Total revenue registered at $4.65 billion, representing a 53% increase from the $3.05 billion generated during the same quarter last year. However, this figure came in below the $4.91 billion projection from analysts.
Management reaffirmed its complete 2026 annual guidance across every key metric, demonstrating strong conviction in the company’s trajectory.
Member Base Expansion Drives Momentum
Oscar’s membership across Individual and Small Group plans reached 3.17 million at the end of March, compared to 2.02 million during the same period one year prior — representing 57% growth.

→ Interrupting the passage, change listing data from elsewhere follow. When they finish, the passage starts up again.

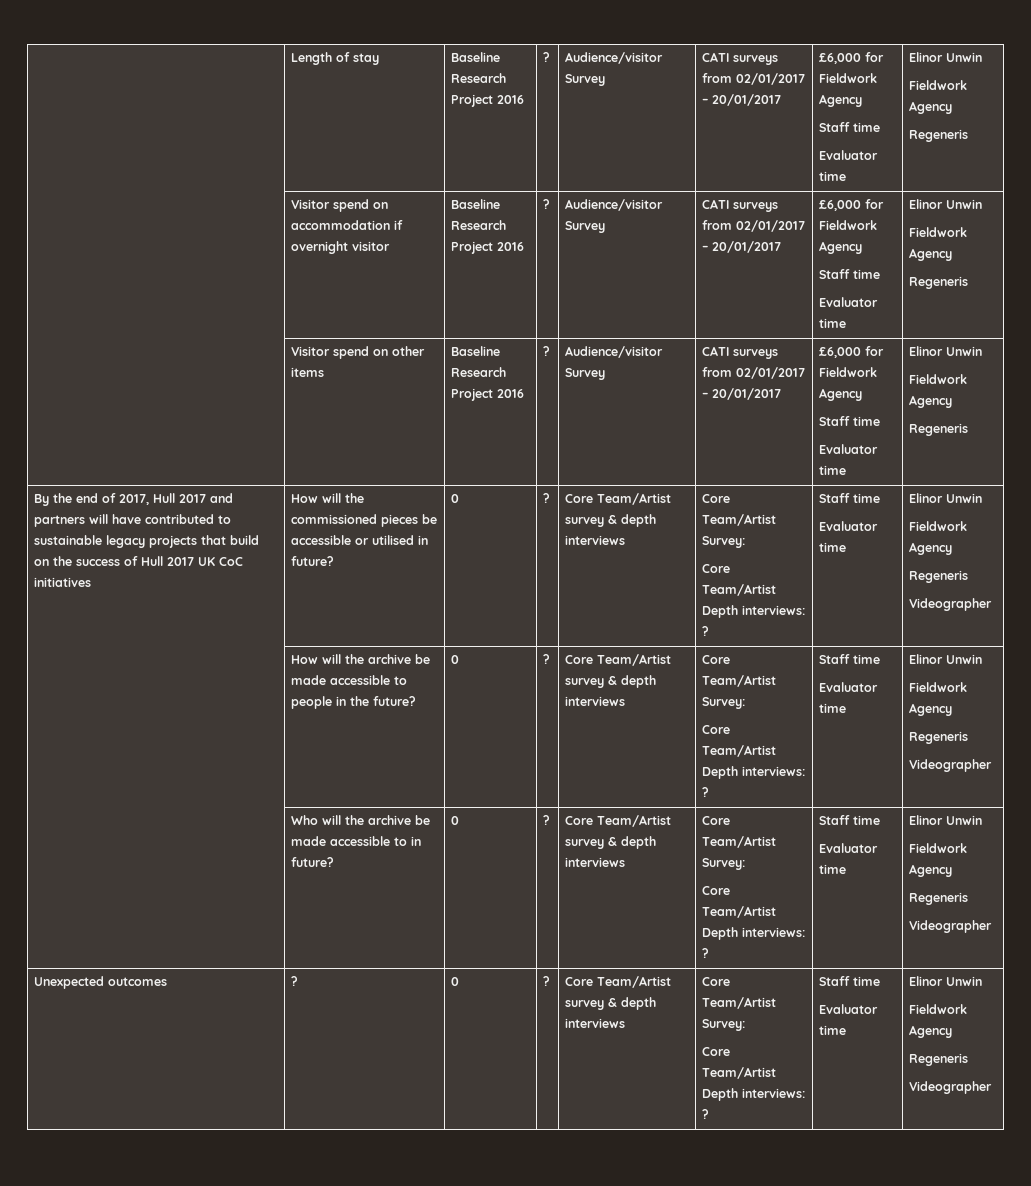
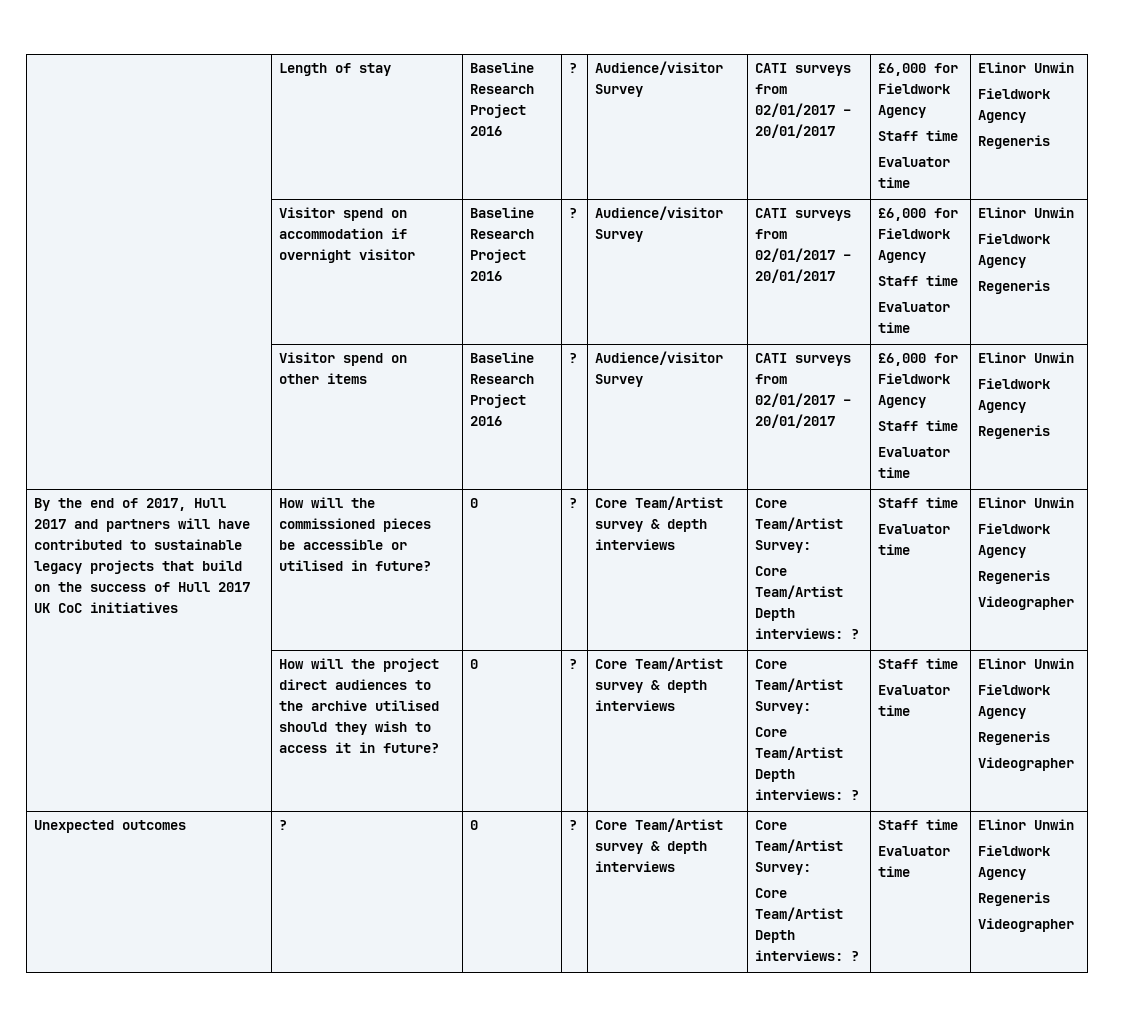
- How will the archive be made accessible to people in the future? | 0 | ? | Core Team/Artist survey & depth interviews | Core Team/Artist Survey:
- Core Team/Artist Depth interviews: ? | Staff time
- Evaluator time | Elinor Unwin
- Fieldwork Agency
- Regeneris
- Videographer
- | Who will the archive be made accessible to in future? | 0 | ? | Core Team/Artist survey & depth interviews | Core Team/Artist Survey:
+ How will the project direct audiences to the archive utilised should they wish to access it in future? | 0 | ? | Core Team/Artist survey & depth interviews | Core Team/Artist Survey:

This expansion was supported by the company’s entry into Alabama and Mississippi, bringing Oscar’s total state presence to 20 across the U.S. for the 2026 benefit year.
The health insurer currently maintains operations across 573 counties spanning 93 metropolitan markets nationwide.
Medical Expense Efficiency Outpaces Industry Standards
The company’s medical loss ratio — representing the portion of premium dollars allocated to medical claims — improved to 70.5% from 75.4% during Q1 2025.
This performance stands significantly below the mid-to-high 80s range reported by numerous competing health insurance providers during the identical timeframe.
Oscar attributed this efficiency to strategic pricing discipline and favorable prior period reserve adjustments totaling $68 million.
The selling, general, and administrative expense ratio also demonstrated improvement, declining to 15.2% from 15.8%.
Adjusted EBITDA surged to $727 million, more than doubling the $329 million figure from Q1 2025.
Operating earnings similarly more than doubled, climbing to $704 million from $297 million.
CEO Mark Bertolini stated the company is “on track to significantly expand margins and achieve meaningful profitability in 2026.”
Oscar had operated at a loss throughout most of its history following its 2012 founding. The company achieved its first full-year profitability in 2024 under Bertolini’s leadership, who assumed the CEO role in 2023 following his tenure at Aetna.